Она нашла их всех, даже спустя год, всех, кто шел с ней бок о бок по улицам Киркволла – сначала с бродяжкой Нижнего города, потом аристократкой, а потом Защитницей.
Защитницей вшивого города, который только и делал, что пытался отобрать самое дорогое, что у нее было. Города, в котором убили ее мать, в котором ее насильно разлучили с сестрой, в котором каждый день кто-нибудь, да пытался достать ее друзей.
Никто, кроме Варрика, не знал, что Хоук часто по ночам дежурила у дверей клиники Андерса, втыкая кинжалы в шею любому, кто пытался добраться до целителя. Что она долго просила Бетани установить на дверь Мерриль какое-нибудь простенькое охранное заклинание. Что Авелин согласилась помочь отвести лишние подозрения от особняка Фенриса только спустя неделю уговоров.
Защитница.
Единственное, что она смогла сделать – так это заставить себя не идти к Авелин. Авелин больше не капитан стражи, готовый вытаскивать ее задницу из проблем снова и снова. Она жена и… мать. Хоук отворачивается от одноэтажного, уютного домика и уходит, не оглядываясь.
Она нашла Мерриль – эльфийка не вернулась в свой клан, зато нашла другой, где ее приняли, как родную, без лишних расспросов. До следующего Арлавена оставалось каких-то семь лет, и Мерриль надеялась спокойно пожить хотя бы этот короткий срок.
Не вышло.
Она ушла за Хоук ночью, доверчиво прижимая к груди свой посох. Она была уверена, что вернется сюда.
Она нашла Изабеллу – та не стала уплывать далеко, а осела в Оствике, набирая команду и заранее запасаясь байками и рассказами о всевозможных сокровищах.
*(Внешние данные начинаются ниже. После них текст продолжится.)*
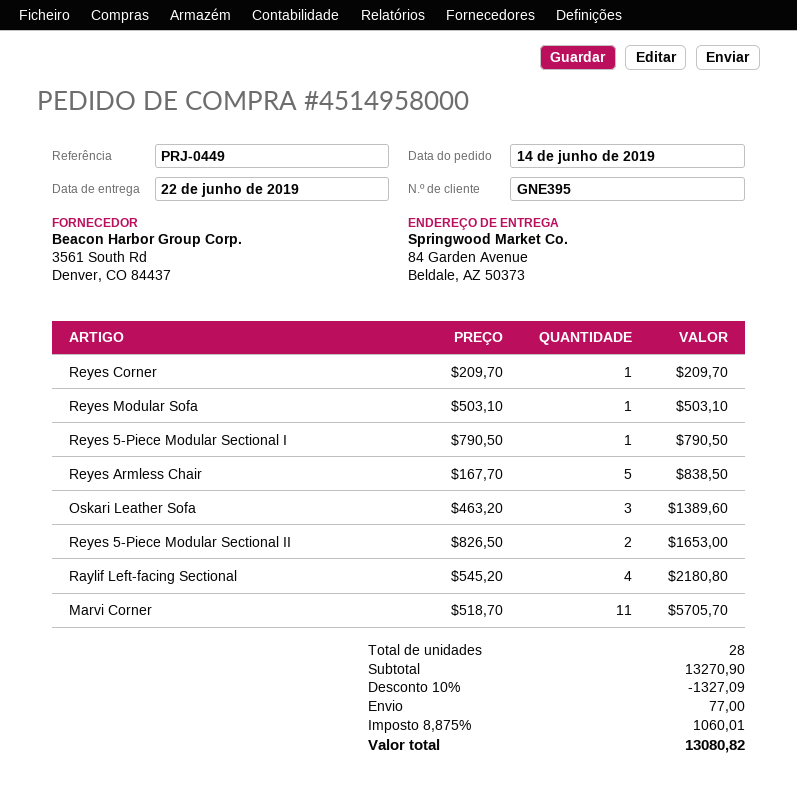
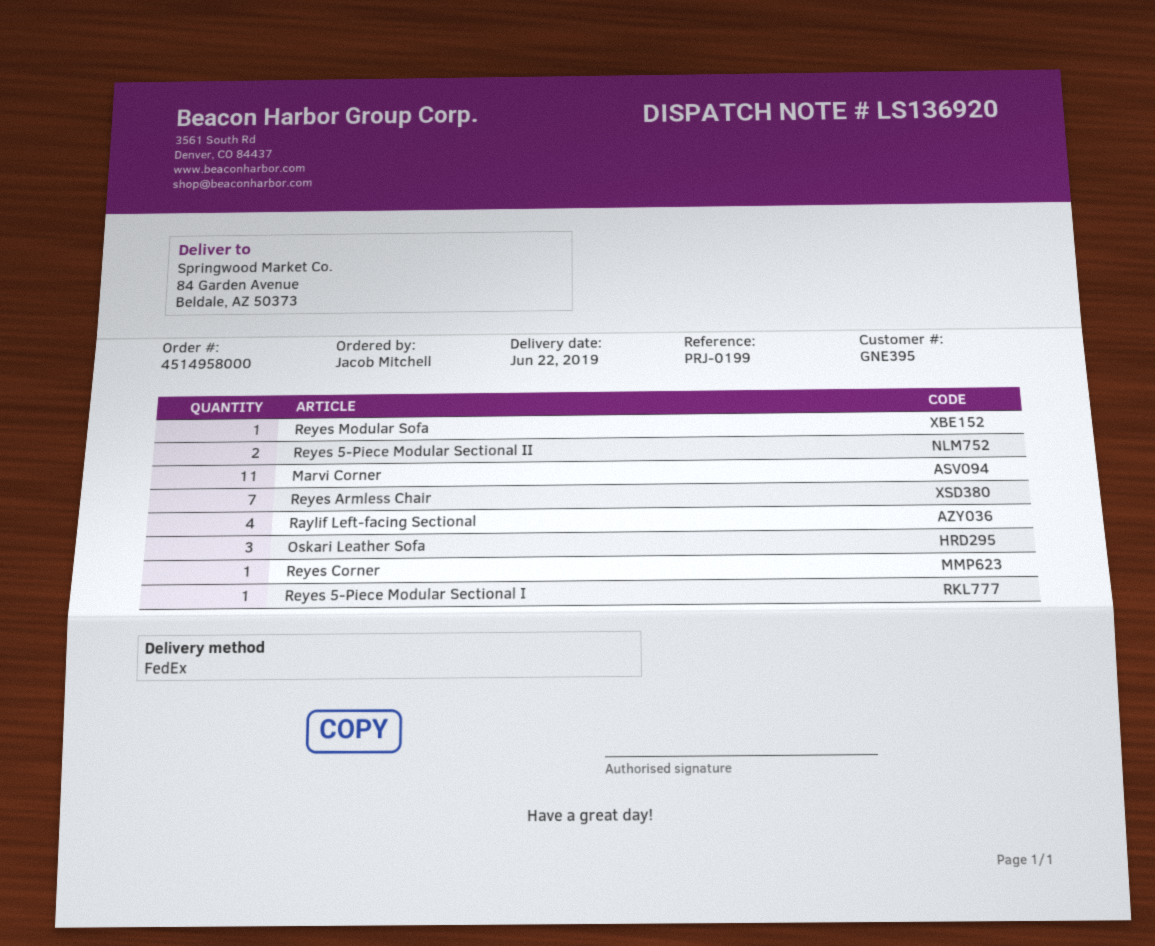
reference: PRJ-0449 -> PRJ-0199
Reyes Armless Chair: 5 -> 7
Та ночь, когда Хоук села перед ней в таверне, для Изабеллы должна была стать последней в этом городе – на рассвете они отбывали в Лломерин.
Она нашла Варрика, или Варрик нашел ее? Странствуя по миру с сестрой и Фенрисом, она нигде подолгу не задерживалась, но ишь ты, гном сумел прислать ей письмо даже в таком положении.
Хоук думала, что поседела, пока читала его. Сердце билось где-то в горле, и Бетани, взволнованная, сжимала руку сестры, неотрывно глядя ей в лицо.
Гном жил в Старкхевене, ему нисколько не мешало, что город раздирало революцией, что принц Ваэль заявил свои права на трон, и теперь во всей Вольной Марке царила суматоха.
«Тут классный вид. И очень вкусное фирменное блюдо! Филе трех свежепойманных рыб с вареными яйцами, сушеными фруктами, специями и густыми сливками, а сверху светлая корочка. Приезжай в гости, Хоук, не пожалеешь», - писал он в конце.
Он встретил ее на рассвете, на пороге своего дома, с заплечным мешком в руках и Бьянкой за спиной. Они отправились в путь сразу же, не задерживаясь.
Фирменное блюдо Старкхевена осталось гнить на столе.
Они спешили на юг, по волнам Недремлющего Моря, к тому, кто год назад своим поступком разбросал их в разные стороны.
Ее глаза были широко распахнуты, жаркий рев пламени отражался в них неровными мерцающими бликами. Кто-то кричал, кто-то обвинял, издалека слышалось протяжное «Нет!», что-то абсолютно точно происходило, вот только что?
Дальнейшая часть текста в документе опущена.